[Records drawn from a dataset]
>>>

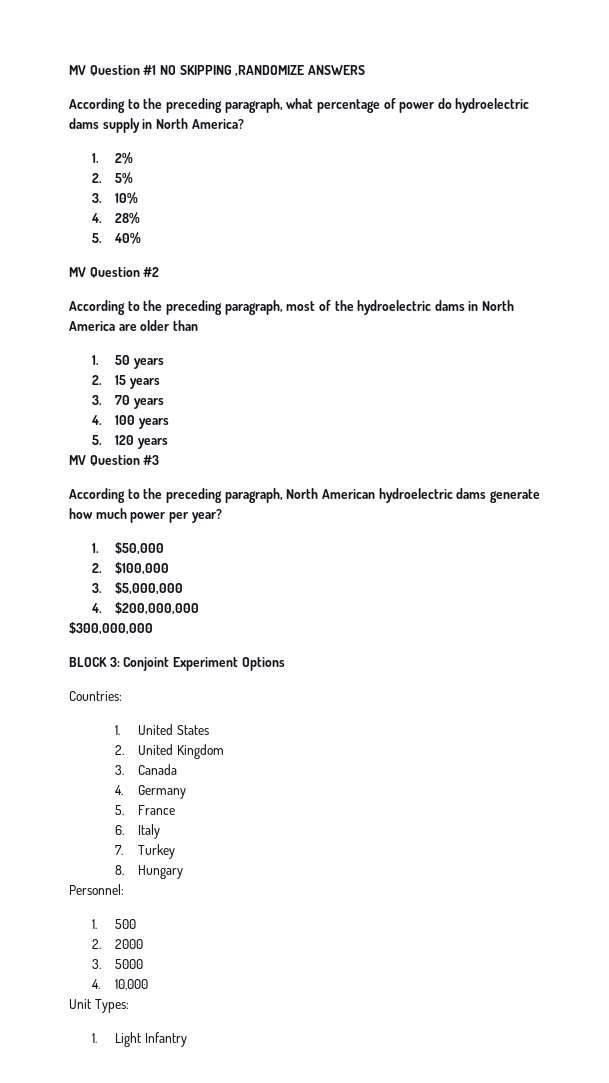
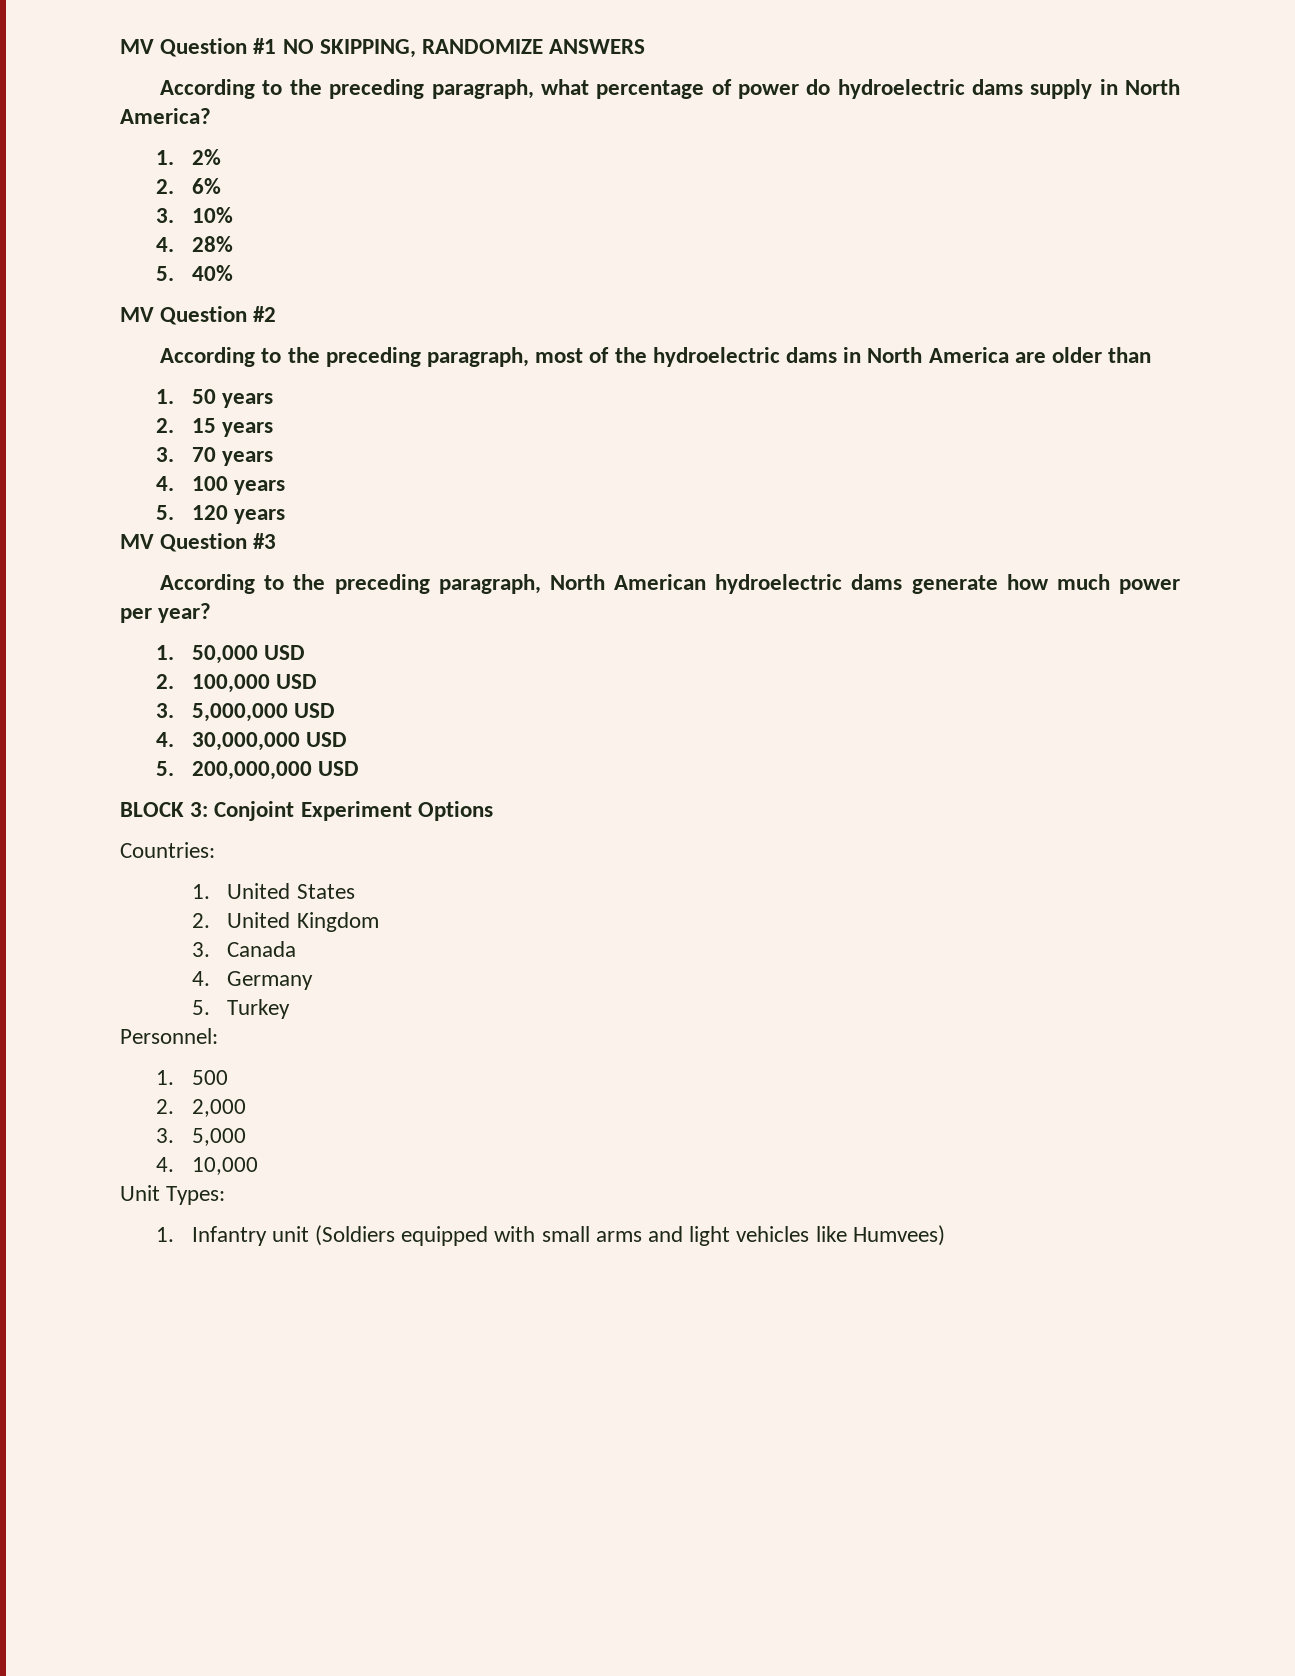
- MV Question #1 NO SKIPPING ,RANDOMIZE ANSWERS
+ MV Question #1 NO SKIPPING, RANDOMIZE ANSWERS
- 2. 5%
+ 2. 6%
- 1. $50,000
- 2. $100,000
- 3. $5,000,000
- 4. $200,000,000
- $300,000,000
+ 1. 50,000 USD
+ 2. 100,000 USD
+ 3. 5,000,000 USD
+ 4. 30,000,000 USD
+ 5. 200,000,000 USD
- 5. France
- 6. Italy
- 7. Turkey
+ 5. Turkey
- 8. Hungary
- 2. 2000
- 3. 5000
+ 2. 2,000
+ 3. 5,000
- 1. Light Infantry
+ 1. Infantry unit (Soldiers equipped with small arms and light vehicles like Humvees)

<<<

Task objective:
Above are the records; copy exactly the lines from the one with "- 8. Hungary" through the final line.

Written solution:
- 8. Hungary
- 2. 2000
- 3. 5000
+ 2. 2,000
+ 3. 5,000
- 1. Light Infantry
+ 1. Infantry unit (Soldiers equipped with small arms and light vehicles like Humvees)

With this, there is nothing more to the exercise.